There was an energetic directness to Gardiner’s approach: around the still figures of Golaud and Mélisande the restless, mercurial score surged and ebbed, warning, threatening, soothing, enchanting, exposing cruelty, snatching at hope.
That each pianissimo note came across pin-sharp in the Albert Hall from an orchestra of that size, playing on gut strings, is a measure of Gardiner’s skill. The singers, particularly Karen Vourc’h, did not always judge volume and focus so finely, and we lost a few of her important utterances, though her beguiling aria on letting her hair fall, choreographed as a port de bras, was a sensuous highlight.
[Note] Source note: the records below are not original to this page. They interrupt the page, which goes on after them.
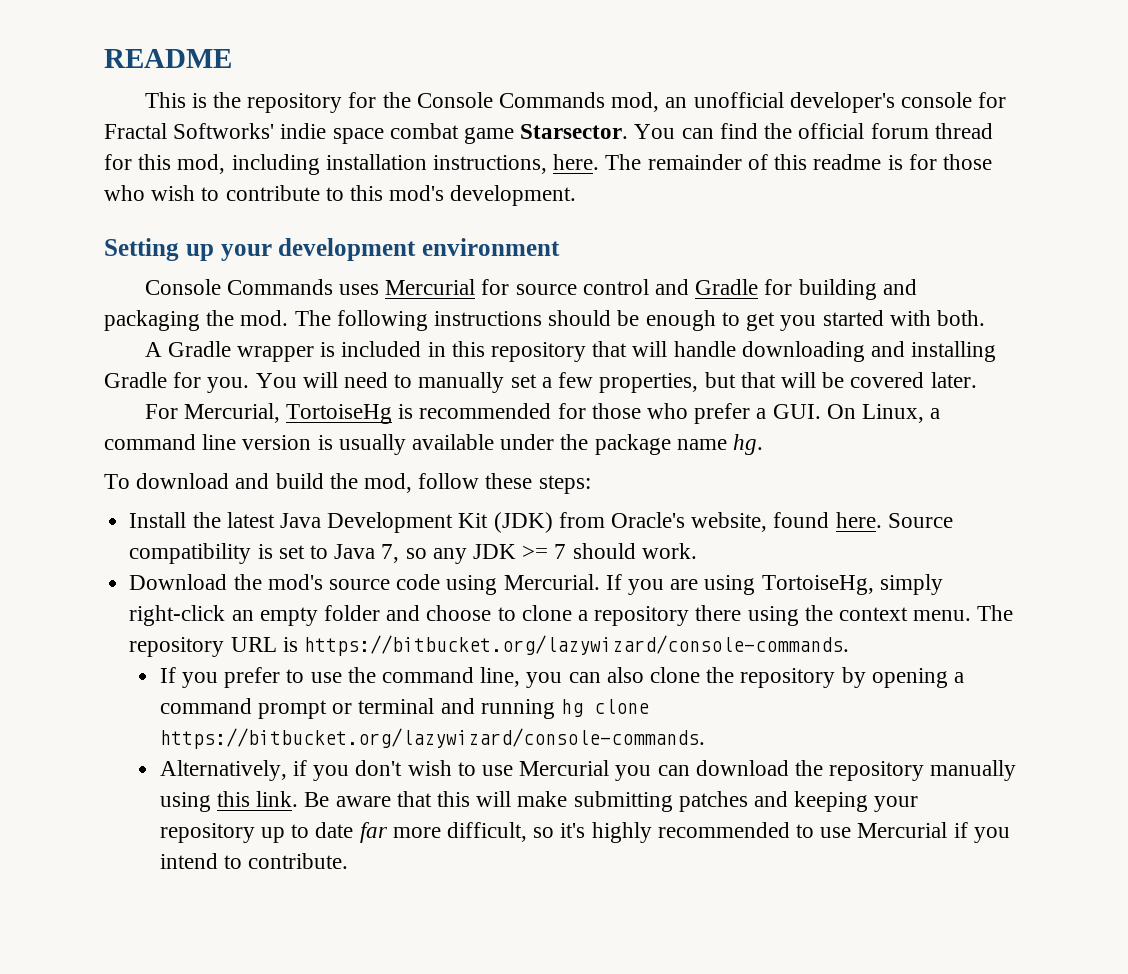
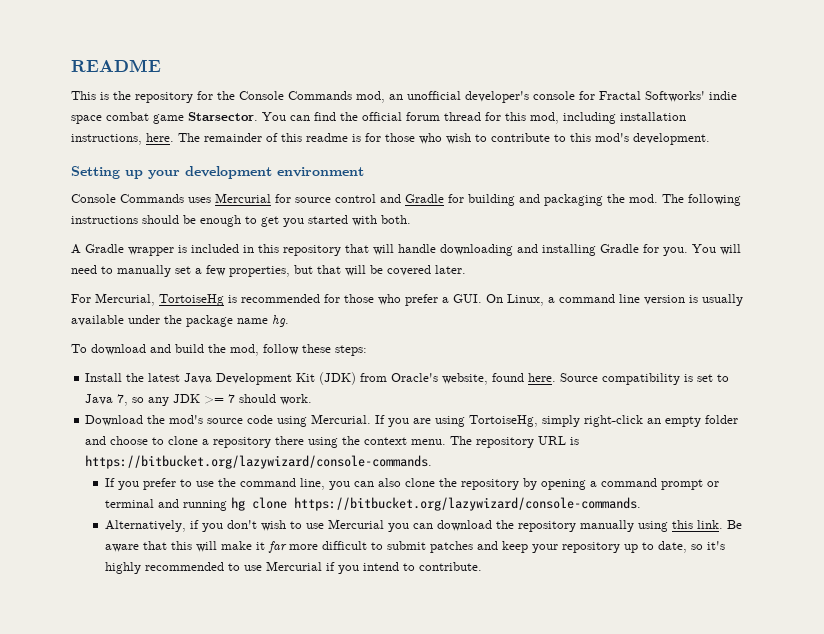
- Be aware that this will make submitting patches and keeping your repository up to date far more difficult, so it's highly recommended to use Mercurial if you intend to contribute.
+ Be aware that this will make it far more difficult to submit patches and keep your repository up to date, so it's highly recommended to use Mercurial if you intend to contribute.

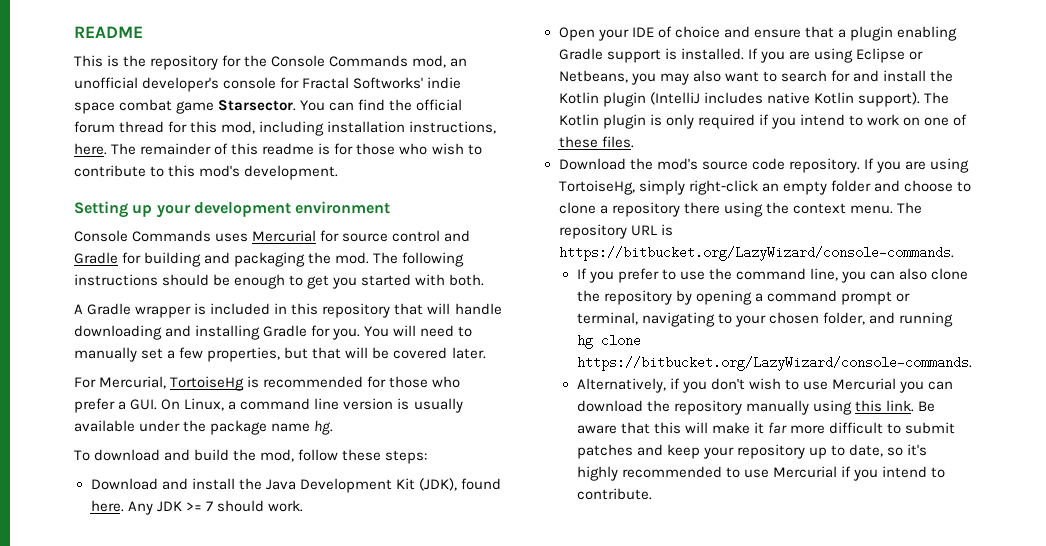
- Install the latest Java Development Kit (JDK) from Oracle's website, found here. Source compatibility is set to Java 7, so any JDK >= 7 should work.
+ Download and install the Java Development Kit (JDK), found here. Any JDK >= 7 should work.
+ Open your IDE of choice and ensure that a plugin enabling Gradle support is installed. If you are using Eclipse or Netbeans, you may also want to search for and install the Kotlin plugin (IntelliJ includes native Kotlin support). The Kotlin plugin is only required if you intend to work on one of these files.
- Download the mod's source code using Mercurial.
+ Download the mod's source code repository.
- The repository URL is https://bitbucket.org/lazywizard/console-commands.
+ The repository URL is https://bitbucket.org/LazyWizard/console-commands.
- If you prefer to use the command line, you can also clone the repository by opening a command prompt or terminal and running hg clone https://bitbucket.org/lazywizard/console-commands.
+ If you prefer to use the command line, you can also clone the repository by opening a command prompt or terminal, navigating to your chosen folder, and running hg clone https://bitbucket.org/LazyWizard/console-commands.

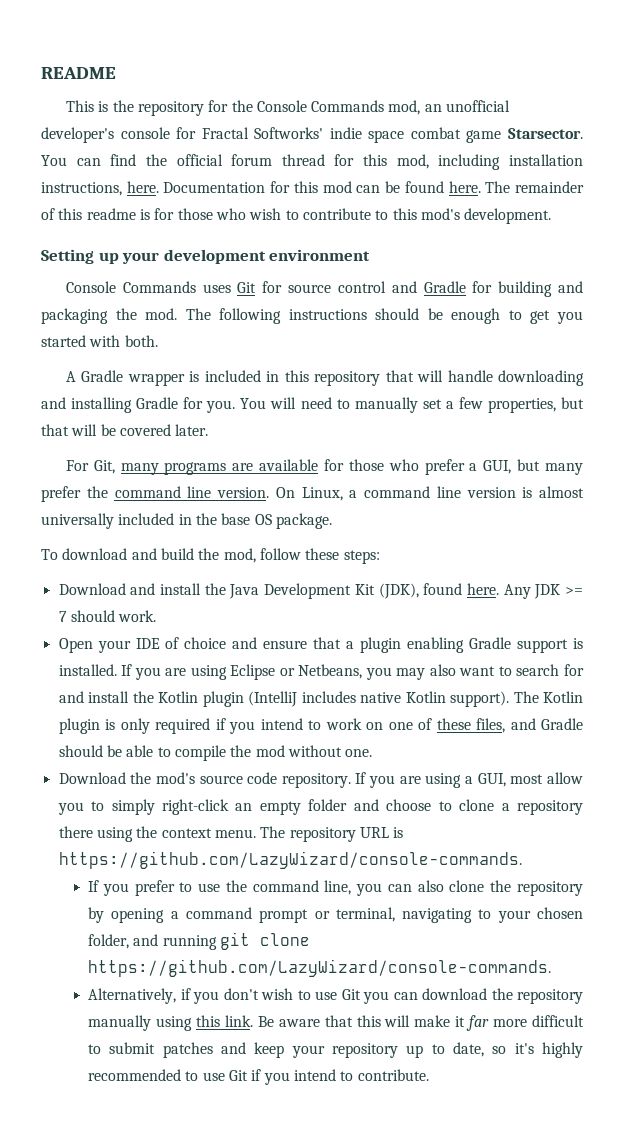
+ Documentation for this mod can be found here.
- Console Commands uses Mercurial for source control and Gradle for building and packaging the mod.
+ Console Commands uses Git for source control and Gradle for building and packaging the mod.
- For Mercurial, TortoiseHg is recommended for those who prefer a GUI. On Linux, a command line version is usually available under the package name hg.
+ For Git, many programs are available for those who prefer a GUI, but many prefer the command line version. On Linux, a command line version is almost universally included in the base OS package.
- The Kotlin plugin is only required if you intend to work on one of these files.
+ The Kotlin plugin is only required if you intend to work on one of these files, and Gradle should be able to compile the mod without one.
- If you are using TortoiseHg, simply right-click an empty folder and choose to clone a repository there using the context menu.
+ If you are using a GUI, most allow you to simply right-click an empty folder and choose to clone a repository there using the context menu.
- The repository URL is https://bitbucket.org/LazyWizard/console-commands.
+ The repository URL is https://github.com/LazyWizard/console-commands.
- If you prefer to use the command line, you can also clone the repository by opening a command prompt or terminal, navigating to your chosen folder, and running hg clone https://bitbucket.org/LazyWizard/console-commands.
+ If you prefer to use the command line, you can also clone the repository by opening a command prompt or terminal, navigating to your chosen folder, and running git clone https://github.com/LazyWizard/console-commands.
- Alternatively, if you don't wish to use Mercurial you can download the repository manually using this link.
+ Alternatively, if you don't wish to use Git you can download the repository manually using this link.
- Be aware that this will make it far more difficult to submit patches and keep your repository up to date, so it's highly recommended to use Mercurial if you intend to contribute.
+ Be aware that this will make it far more difficult to submit patches and keep your repository up to date, so it's highly recommended to use Git if you intend to contribute.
Canadian Phillip Addis, as Pélleas, caught the right note of bright virility, and increasing desperation, while Jordanian soprano Dima Bawab made a convincing boy Yniold in the highly disturbing scenes between her and her father. Both she and Addis acted with conviction, despite an apparent absence of consistent direction: while Yniold stood on her father’s shoulders and Addis and Vourc’h were allowed one passionate embrace, Golaud inexplicably withdrew from any interaction, even facing the other way when he first sees Mélisande by the pool. No one was credited with staging, and the lack of coherence was dramatically undermining.
Having said that, what came across most strongly was no Symbolist enigma, but the all-too familiar, raw tragedy of an abusive man destroying his family – an achievement in the circumstances.
In his programme note Christopher Cook maintains Pélleas was an artistic cul de sac, an experiment that bore no fruit: surely Kaija Saariaho in her L’amour de loin, a century later, has proved otherwise?